[OC] Jaccard similarity scores across 31 ingredients — real data from a flavor chemistry database built from 30,000 food science papers

Posted by mark124mjj

11 Comments

  1. I built CompKitchen (compkitchen.com) — a molecular flavor pairing engine built from 30,000+ research papers and 14 scientific databases.

    Each cell = shared volatile compounds ÷ total unique compounds across both ingredients. All values are real Jaccard scores from the database.

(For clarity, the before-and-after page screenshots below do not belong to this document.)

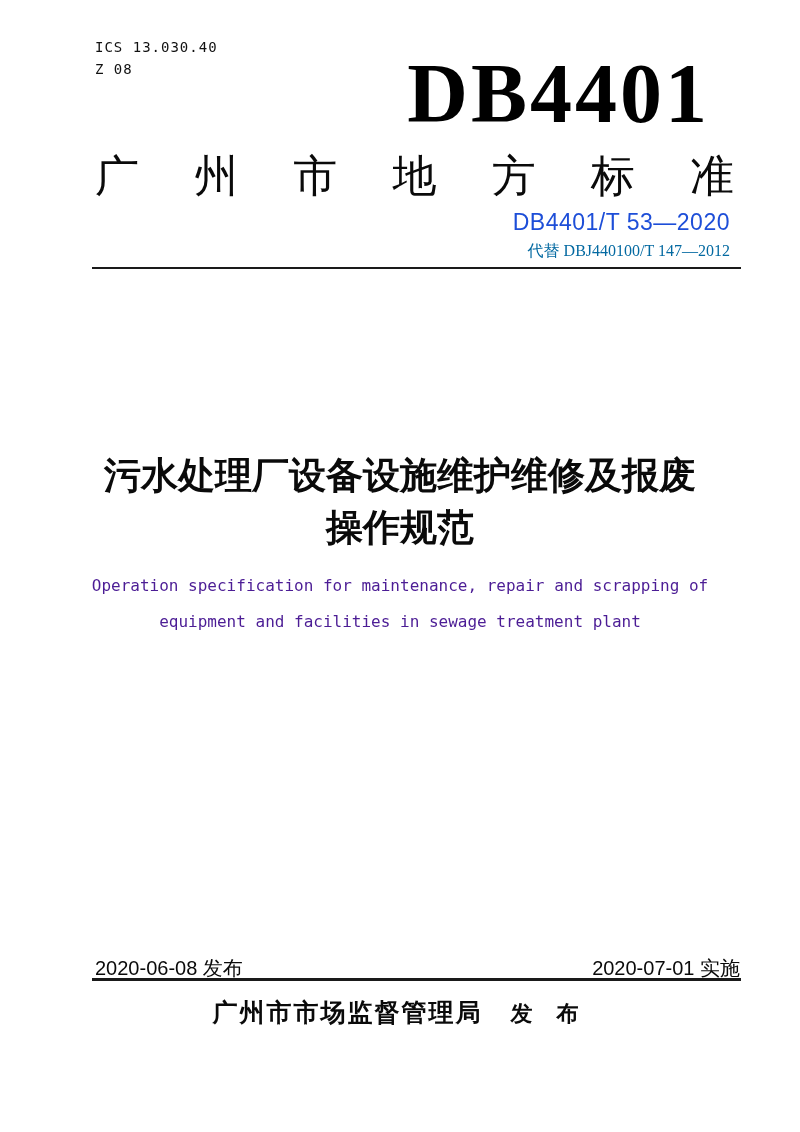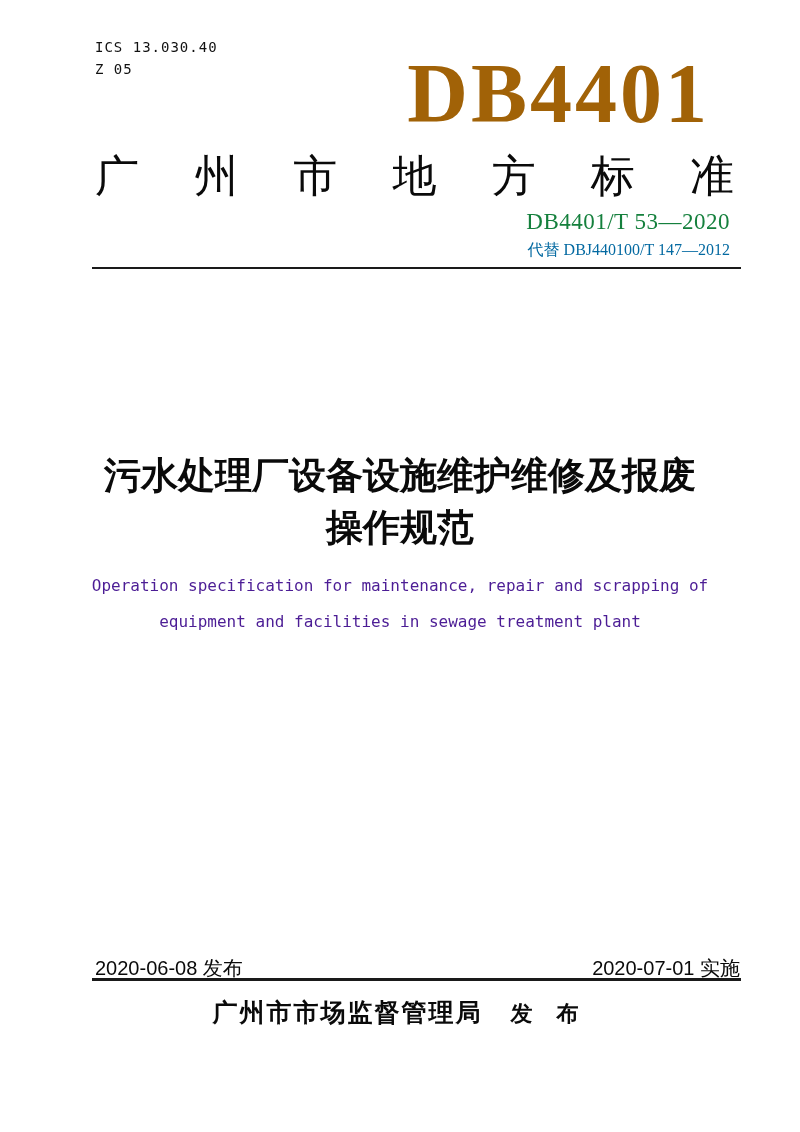"Z 05" div { text: 05 -> 08 }
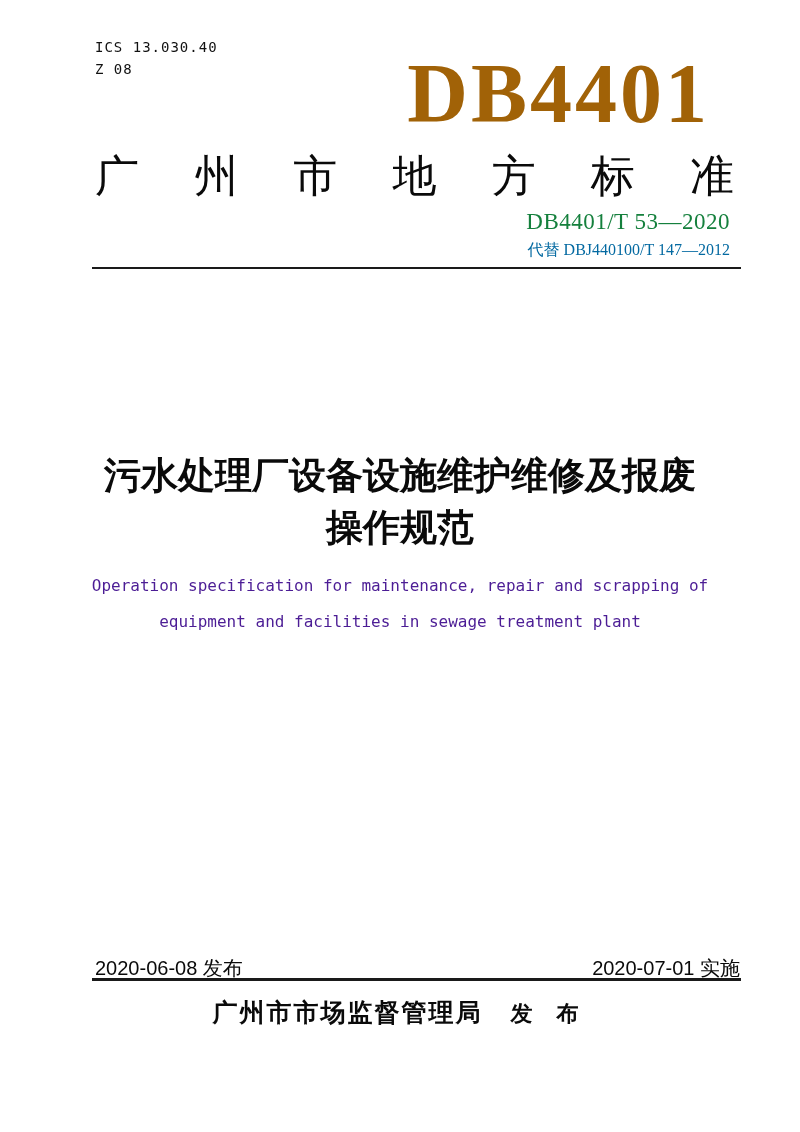"DB4401" .db-logo { color: #a16207 -> #000000 }
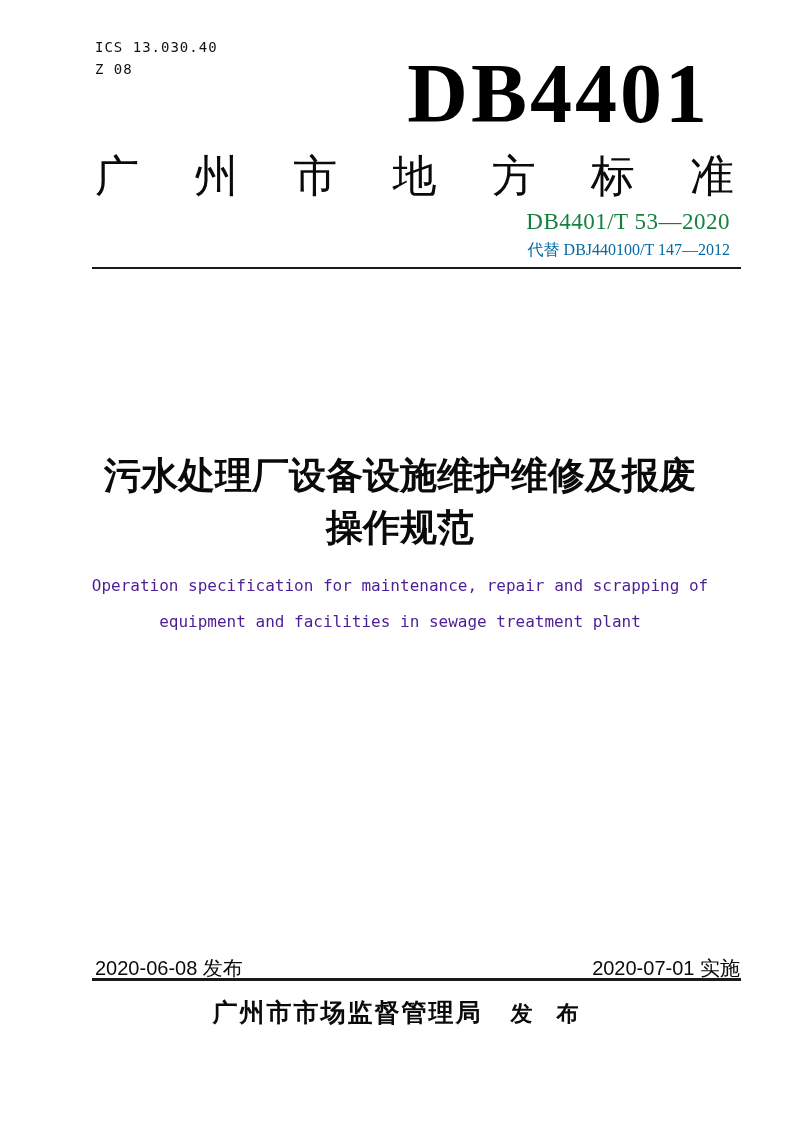"DB4401/T 53—2020" .std-number { color: #15803d -> #1d4ed8; font-family: Liberation Serif, serif -> none }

    Things I found interesting in this data:

    * Hazelnut × Almond scores 0.493 — the highest pair. Both are Rosaceae family seeds with near-identical benzaldehyde and linalool profiles.
    * Thyme × Rosemary (0.466) and Cinnamon × Thyme (0.421) — the Mediterranean herb cluster is molecularly very tight.
    * Coconut × Almond (0.435) — surprising to most people but coconut shares a lot of lactone and ester compounds with tree nuts.
    * Black pepper row is almost entirely pale — despite being one of the most used spices, it’s molecularly isolated from most ingredients in this set.
    * Olive oil is the palest row — very low volatile compound overlap across the board. Its flavor impact comes more from fatty acid oxidation products than shared volatiles with other ingredients.
    * Green Tea × Black Tea (0.355) — tight pair despite very different flavor profiles, because many base catechin-derived volatiles are shared before oxidation diverges them.

    Data sources: FlavorDB 2.0, FooDB, TGSC, VCF, PubMed NLP pipeline, Van Gemert (2011), Maarse (1991), ChemTastesDB, Dr. Duke, Ahn et al., PubChem, Flavornet

    Tools: Python, custom NLP extraction pipeline, HTML5 Canvas

    Happy to answer questions about methodology, specific pairings, or the database.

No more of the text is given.